Task brief. Return the lines below that carry the word "sync".

==== Material for this exercise ====

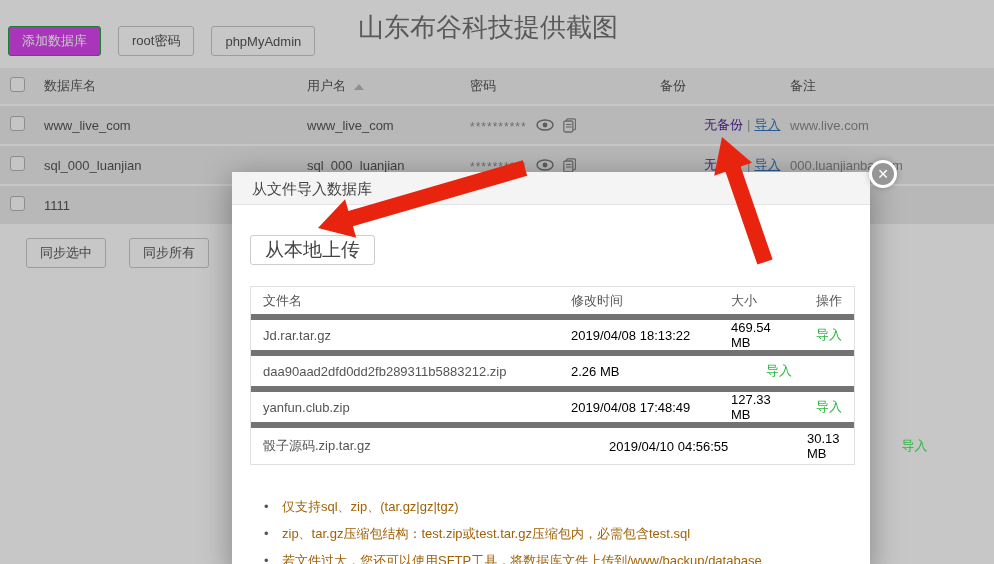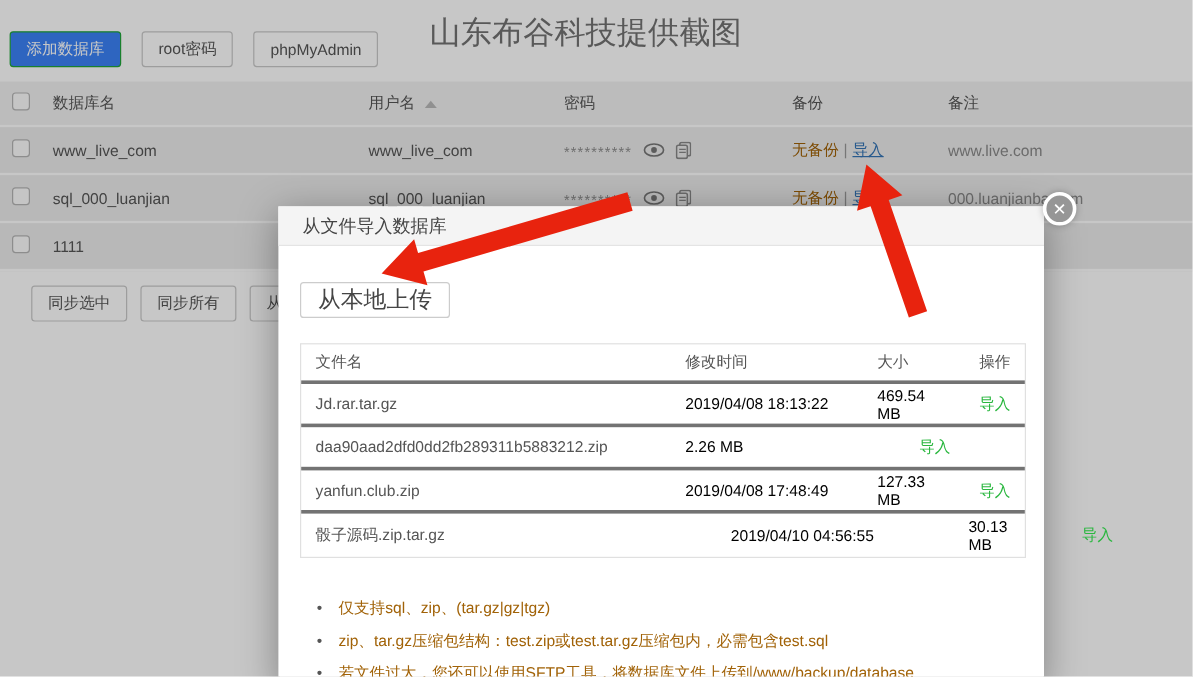--- a/index.html
+++ b/index.html
@@ -12,7 +12,7 @@
   .toolbar { position:absolute; top:26px; left:8px; height:30px; display:flex; gap:17px; align-items:center; }
   .btn { height:30px; padding:0 13px; font-size:13px; border-radius:3px; border:1px solid #c9c9c9;
          background:#fff; color:#555; cursor:pointer; font-family:inherit; }
-  .btn-green { background:#3b82f6; border-color:#20a53a; color:#fff; }
+  .btn-green { background:#d946ef; border-color:#20a53a; color:#fff; }
   .page-title { position:absolute; left:350px; top:-16px; width:420px; font-size:26px; color:#737373; white-space:nowrap; }
 
   .db-table { position:absolute; top:68px; left:0; width:994px; }

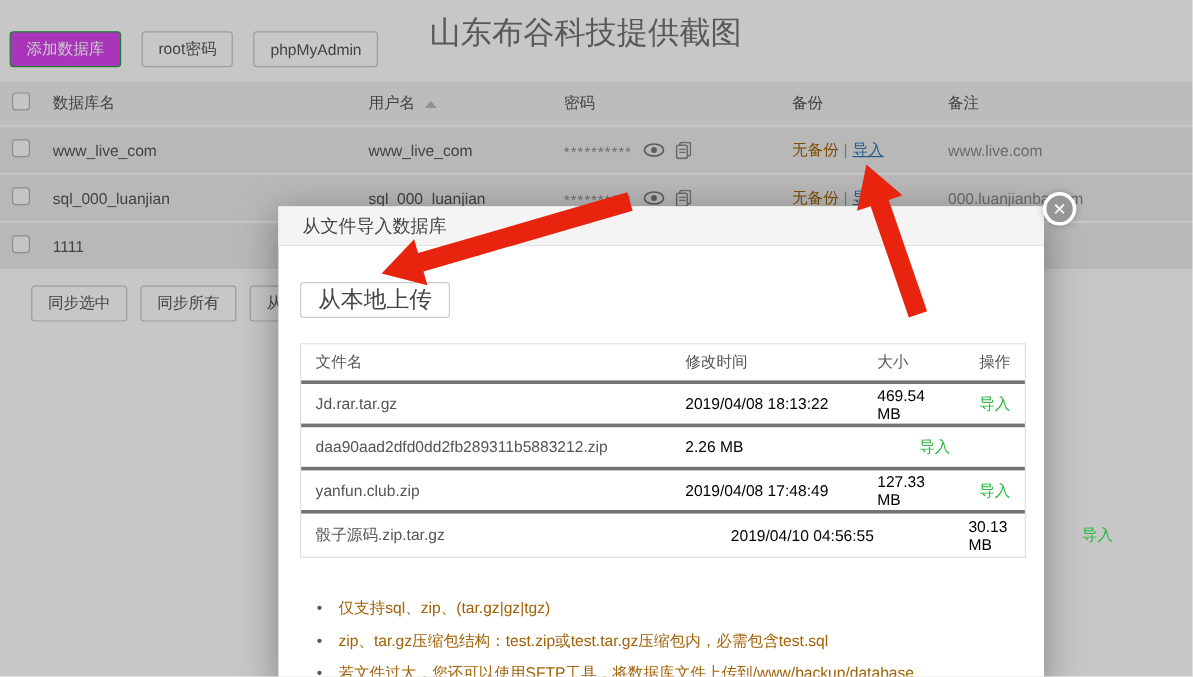--- a/index.html
+++ b/index.html
@@ -27,7 +27,7 @@
   .pwd-mask { font-size:12px; letter-spacing:1px; padding-top:4px; }
   .icon-btn { display:inline-flex; align-items:center; cursor:pointer; }
   .backup-cell { white-space:nowrap; }
-  .no-backup { color:#a16207; text-decoration:none; }
+  .no-backup { color:#4c1d95; text-decoration:none;margin-left:44px; }
   .sep { color:#999; margin:0 4px; }
   .import-link { color:#3474b5; text-decoration:underline; cursor:pointer; }
   .note-cell { color:#8a8a8a; }

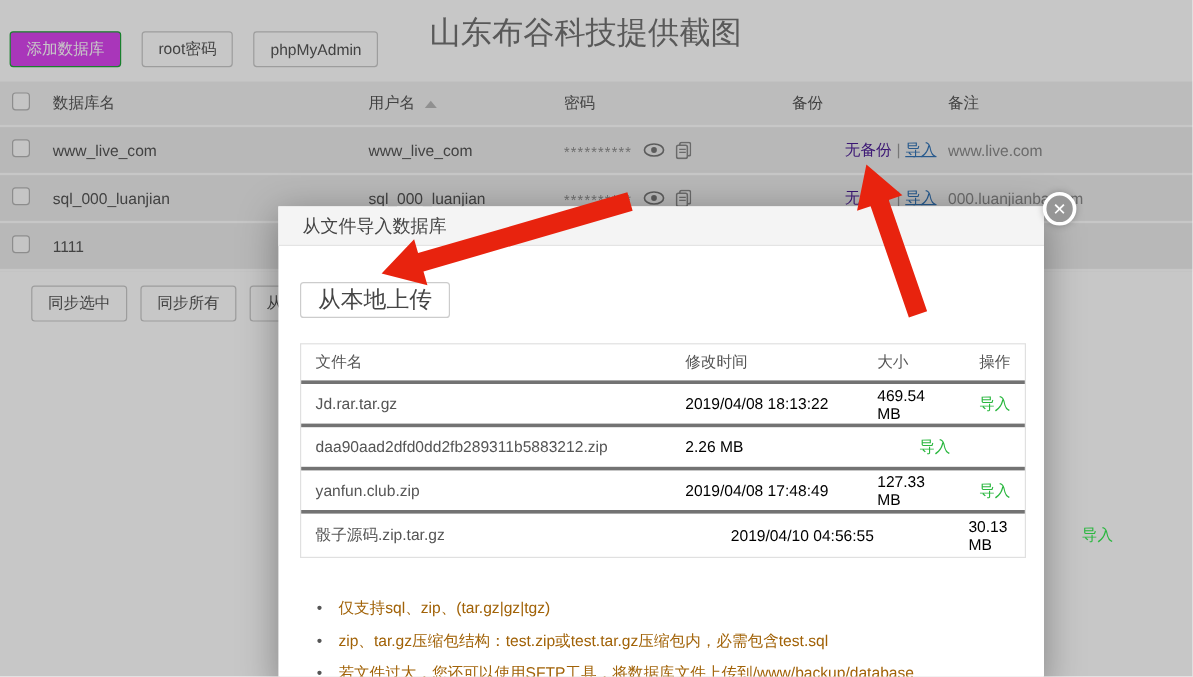--- a/index.html
+++ b/index.html
@@ -31,7 +31,7 @@
   .sep { color:#999; margin:0 4px; }
   .import-link { color:#3474b5; text-decoration:underline; cursor:pointer; }
   .note-cell { color:#8a8a8a; }
-  .sync-bar { position:absolute; top:238px; left:10px; display:flex; gap:11px;padding-left:16px; }
+  .sync-bar { position:absolute; top:238px; left:10px; display:flex; gap:23px;padding-left:16px; }
   .sync-bar .btn { height:30px; }
   .btn-clipped { width:92px; overflow:hidden; white-space:nowrap; text-align:left; }
 

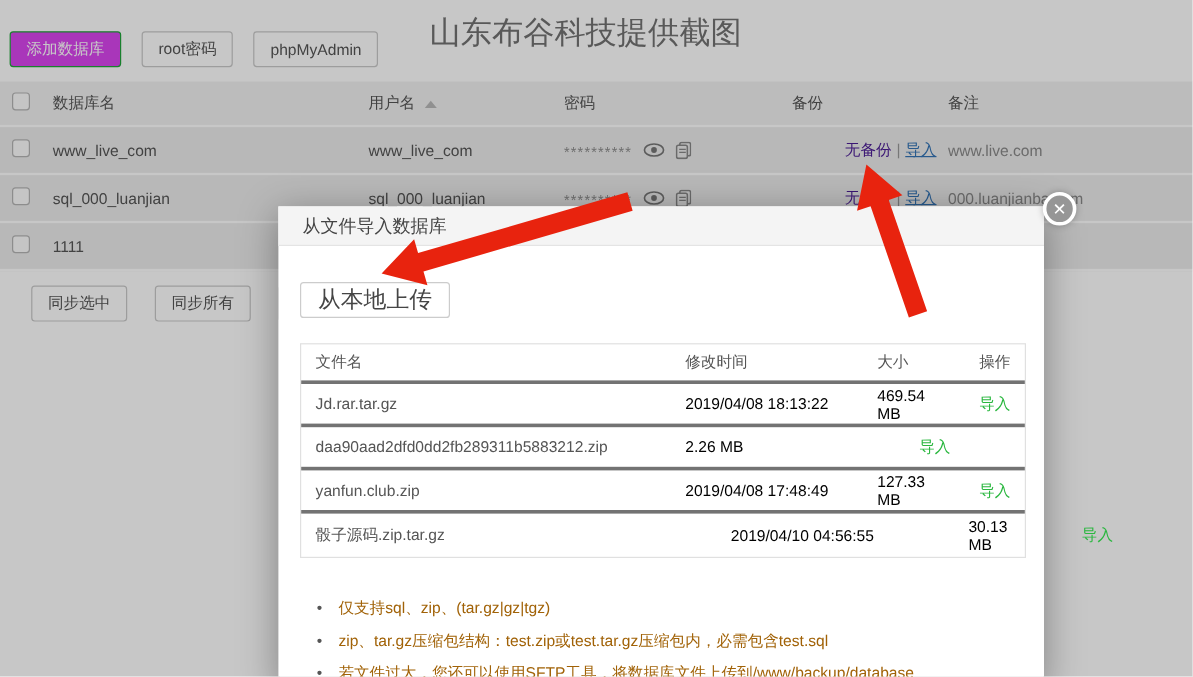--- a/index.html
+++ b/index.html
@@ -48,7 +48,7 @@
                 border:1px solid #ccc; border-radius:3px; cursor:pointer; font-family:inherit; }
   .file-table { margin-top:21px; width:605px; border:1px solid #e0e0e0; }
   .f-row { display:grid; grid-template-columns:308px 160px 1fr 50px; align-items:center;
-           height:36px; padding:0 12px; font-size:13px; color:#555; border-bottom:3px solid #737373; }
+           height:36px; padding:0 12px; font-size:13px; color:#555; border-bottom:6px solid #737373; }
   .f-head { height:33px; color:#555; }
   .f-row:last-child { border-bottom:none;gap:38px; }
   .f-action { text-align:right; }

====

Answer space.
-  .sync-bar { position:absolute; top:238px; left:10px; display:flex; gap:11px;padding-left:16px; }
+  .sync-bar { position:absolute; top:238px; left:10px; display:flex; gap:23px;padding-left:16px; }
   .sync-bar .btn { height:30px; }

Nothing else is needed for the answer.